▶ Exercise instructions
Only the lines from the one with "color: #7f1d1d ->" to the end of the data, both ends included, should be output, exactly as they stand and without pictures.

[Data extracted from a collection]
______________________________

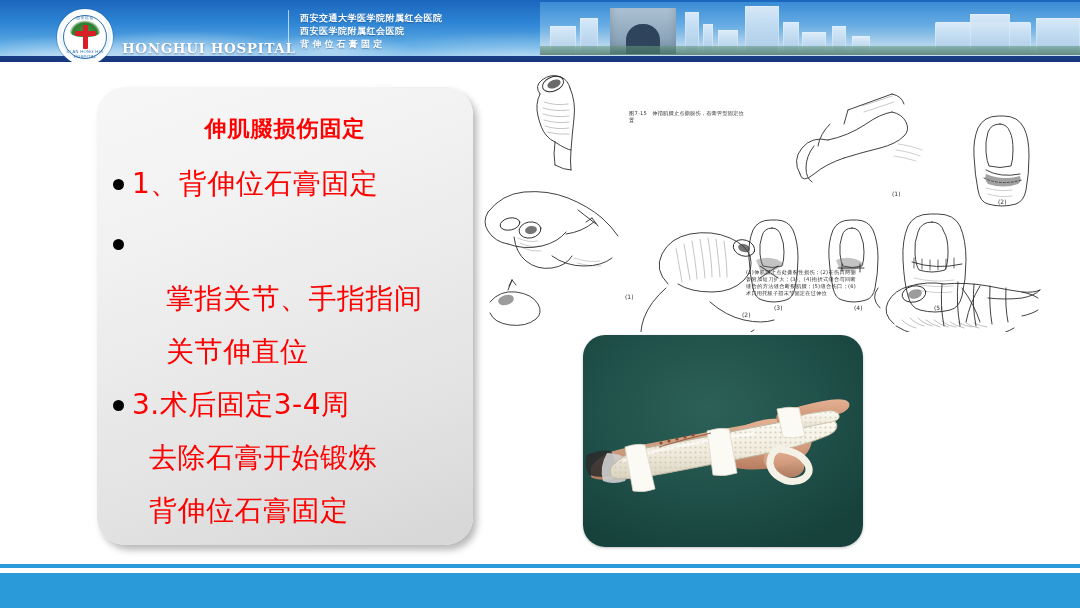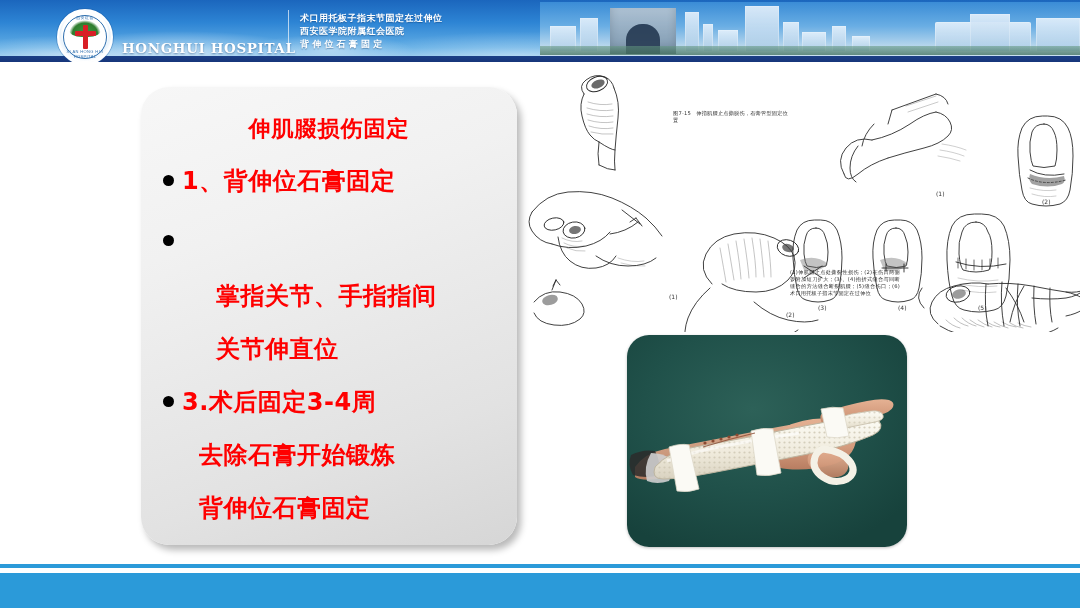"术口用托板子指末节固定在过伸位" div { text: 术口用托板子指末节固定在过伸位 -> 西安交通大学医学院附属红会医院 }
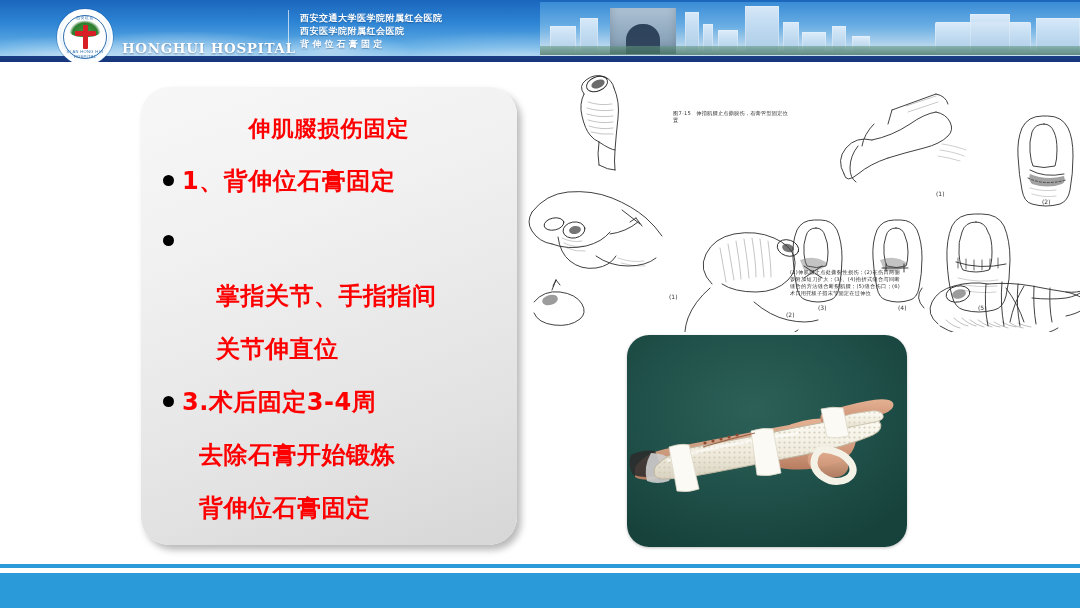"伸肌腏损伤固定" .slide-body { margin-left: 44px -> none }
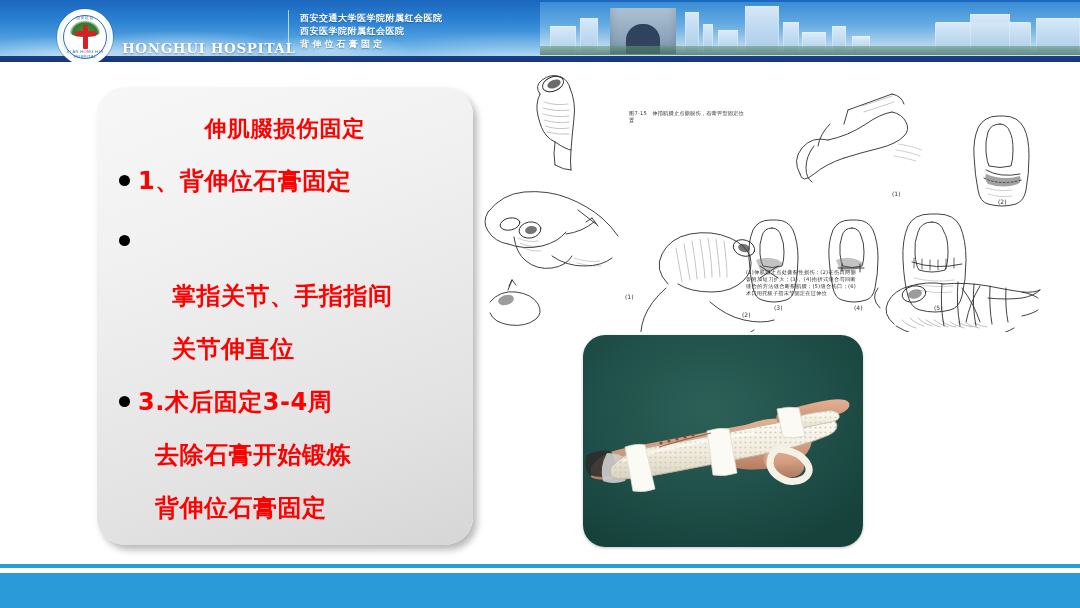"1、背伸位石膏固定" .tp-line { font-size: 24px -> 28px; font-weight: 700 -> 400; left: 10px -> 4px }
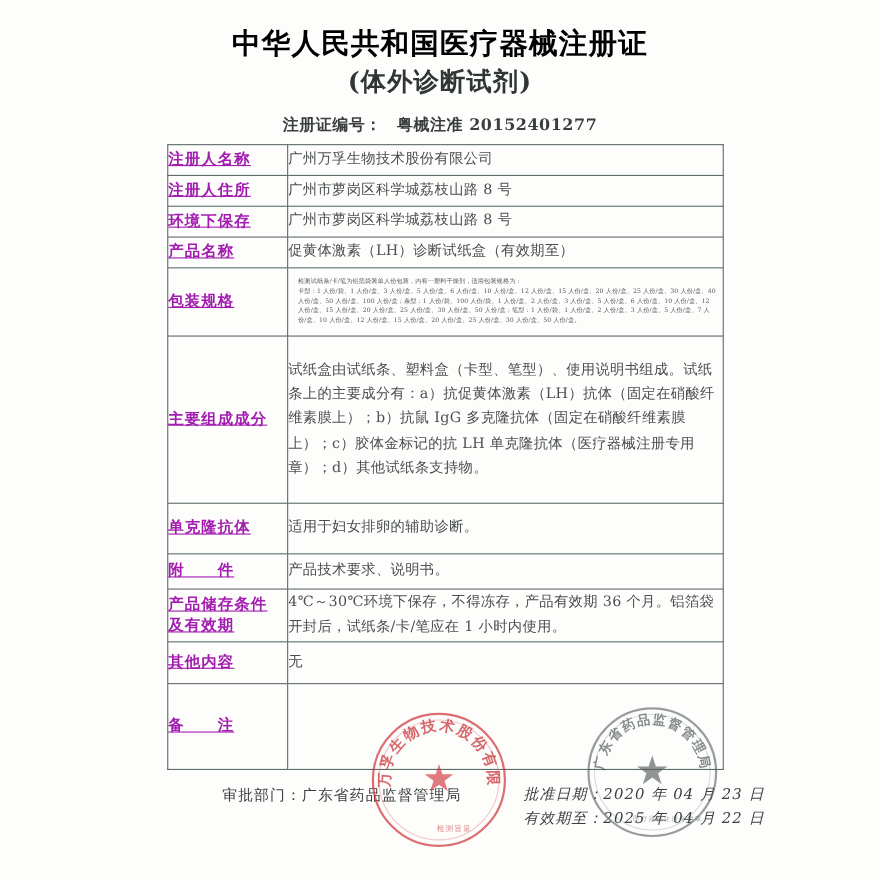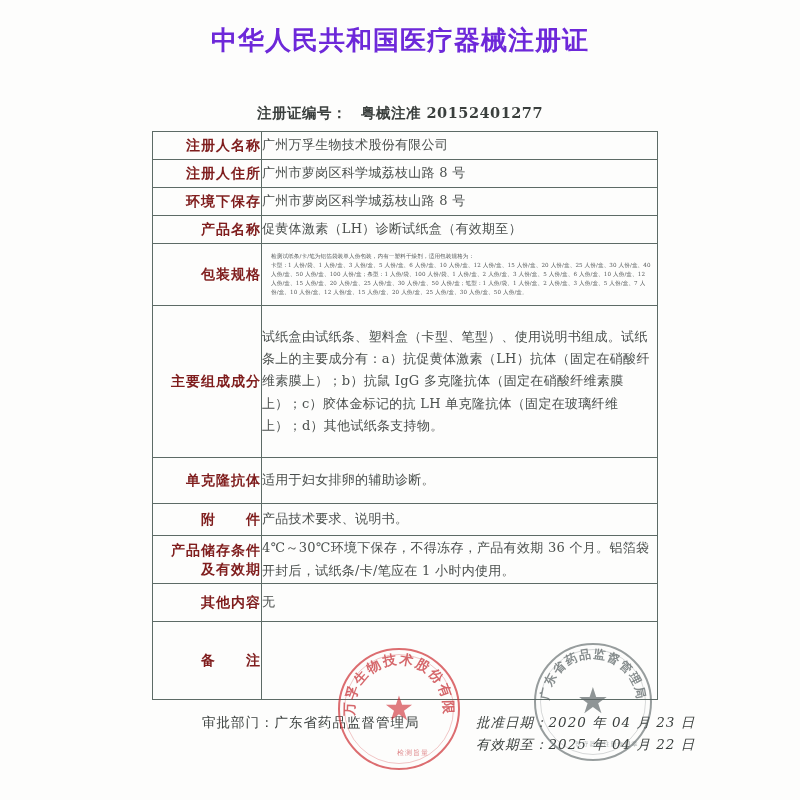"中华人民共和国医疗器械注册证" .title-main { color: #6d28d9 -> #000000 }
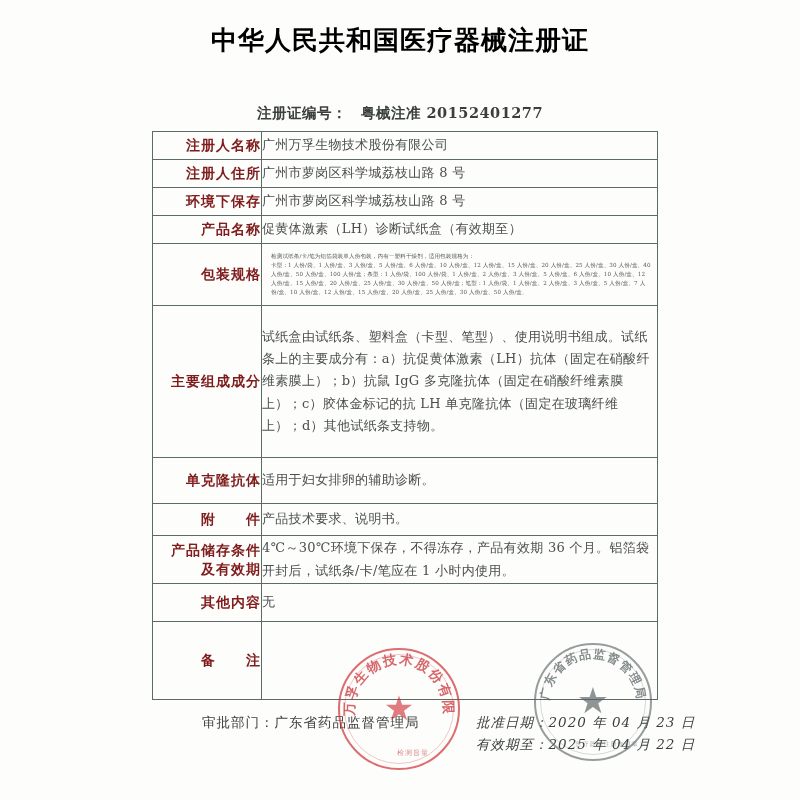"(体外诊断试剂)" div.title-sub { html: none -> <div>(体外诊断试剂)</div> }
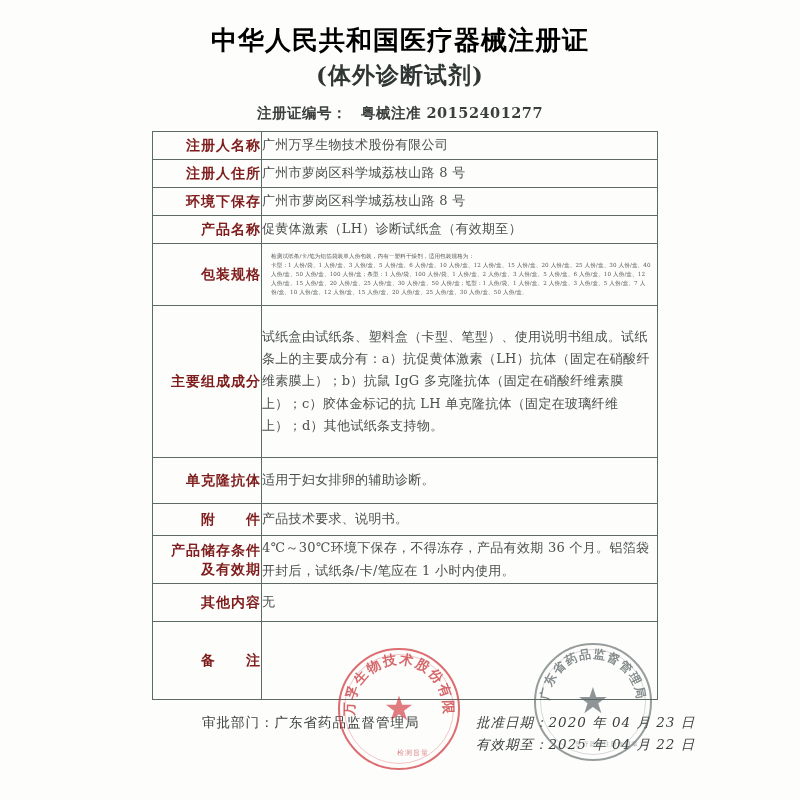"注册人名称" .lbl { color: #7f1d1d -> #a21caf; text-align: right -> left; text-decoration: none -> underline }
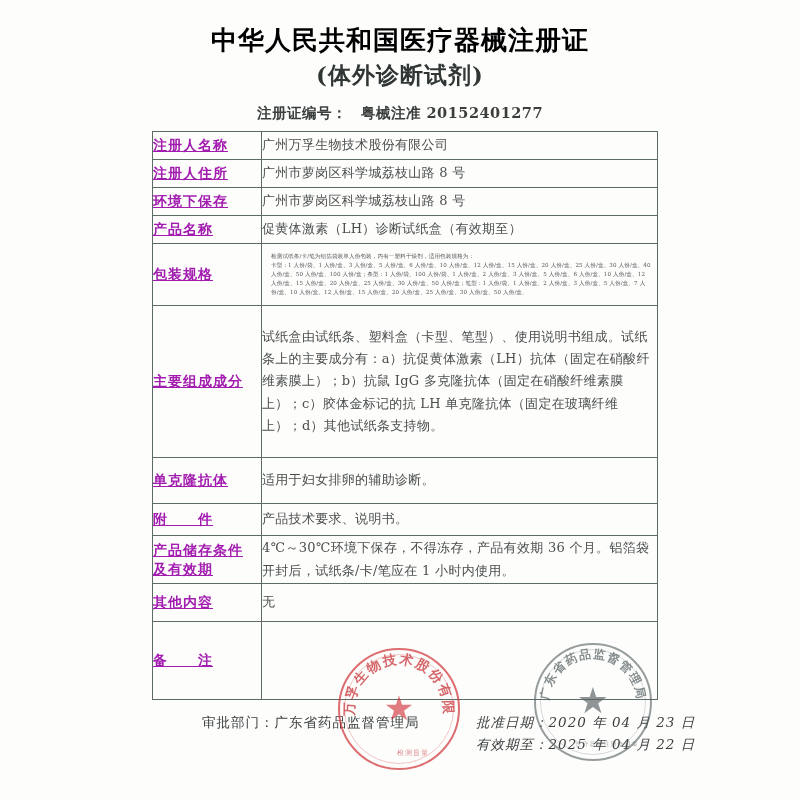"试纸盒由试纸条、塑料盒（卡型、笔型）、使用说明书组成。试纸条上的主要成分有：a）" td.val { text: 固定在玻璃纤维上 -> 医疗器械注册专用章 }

______________________________

▶ Solution
"注册人名称" .lbl { color: #7f1d1d -> #a21caf; text-align: right -> left; text-decoration: none -> underline }
"试纸盒由试纸条、塑料盒（卡型、笔型）、使用说明书组成。试纸条上的主要成分有：a）" td.val { text: 固定在玻璃纤维上 -> 医疗器械注册专用章 }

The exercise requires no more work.